Emerging growth company ☐
If an emerging growth company, indicate by check mark if the registrant has elected not to use the extended transition period for complying with any new or revised financial accounting standards provided pursuant to Section 13(a) of the Exchange Act. ☐
Item 2.02. Results of Operations and Financial Condition.
On August 2, 2017, Stamps.com Inc. (the “Company”) issued a press release setting forth its financial results for its fiscal quarter ended June 30, 2017.
A copy of such press release is being furnished as Exhibit 99.1 to this Current Report on Form 8-K and shall not be deemed “filed” for the purposes of Section 18 of the Securities Exchange Act of 1934 (the “Exchange Act”) or otherwise subject to the liabilities under that Section and shall not be deemed to be incorporated by reference into any filing of the Company under the Securities Act of 1933 (the “Securities Act”) or the Exchange Act.
Item 5.02 Departure of Directors or Certain Officers; Election of Directors; Appointment of Certain Officers; Compensatory Arrangements of Certain Officers.
(b), (c) and (e)
Effective July 31, 2017: (a) Kyle Huebner stepped down as chief financial officer and co-president of the Company, and was appointed as the sole president of the Company; and (b) Jeff Carberry was appointed chief financial officer of the Company. Also effective July 31, 2017, the Company and James Bortnak entered a Consulting Agreement providing for Mr. Bortnak to transition out of his current position as co-president and corporate & business development officer of the Company and commence, when his employment ends in approximately 60 days, a three year period of providing to the Company various consulting services on a compensated basis.
Mr. Bortnak’s agreement, which also provides for certain bonus compensation and other mutual covenants and releases, becomes effective after the expiration of a seven day revocation period for individuals over the age of 40 years. The description of Mr. Bortnak’s agreement in this report is qualified in all respects by reference to the text of the Consulting Agreement, itself, a copy of which is attached hereto as Exhibit 99.2.
Mr. Huebner is 46 years old and had served as the Company’s chief financial officer since 2004 and as the Company’s co-president since January 2012. Previously, Mr. Huebner was the Company’s vice president of marketing from 2001 to 2004, vice president of corporate strategy from 2000 to 2001, and senior director of corporate strategy from 1999 to 2000.
Mr. Carberry is 43 years old and had served as the Company’s vice president, finance since April 2014. Previously, Mr. Carberry was the Company’s senior director of finance from April 2011 to April 2014 and served as director of finance from 2008 to 2011.

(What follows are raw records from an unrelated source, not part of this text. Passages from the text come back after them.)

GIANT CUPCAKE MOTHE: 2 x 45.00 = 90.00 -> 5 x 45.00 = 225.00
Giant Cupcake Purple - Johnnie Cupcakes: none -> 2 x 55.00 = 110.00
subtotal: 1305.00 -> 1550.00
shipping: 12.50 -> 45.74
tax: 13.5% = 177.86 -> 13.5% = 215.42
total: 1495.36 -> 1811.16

On August 1, 2017, the compensation committee of the Company’s board granted an award to Mr. Carberry under the Company’s 2010 Equity Incentive Plan of options to purchase an aggregate of 60,000 shares of the Company’s common stock for $152.15 per share, which is equal to the closing price of the common stock on the date of grant. Such options expire on the tenth anniversary of the grant date and will vest and become exercisable in 36 approximately equal monthly installments commencing on September 1, 2017; provided that Mr. Carberry remains employed by the Company at the relevant times.
There are no transactions, or proposed transactions, to which the Company is or was to be a party and in which Mr. Huebner or Mr. Carberry had a direct or indirect material interest that are required to be disclosed under Item 404(a) of Regulation S-K, nor are there any family relationships between either Mr. Huebner or Mr. Carberry and any of the Company’s other executive officers or directors.
On August 2, 2017, the Company issued a press release regarding certain changes in its officers. A copy of such press release is being furnished as Exhibit 99.3 to this Current Report on Form 8-K and shall not be deemed “filed” for the purposes of Section 18 of the Exchange Act or otherwise subject to the liabilities under that Section and shall not be deemed to be incorporated by reference into any filing of the Company under the Securities Act or the Exchange Act.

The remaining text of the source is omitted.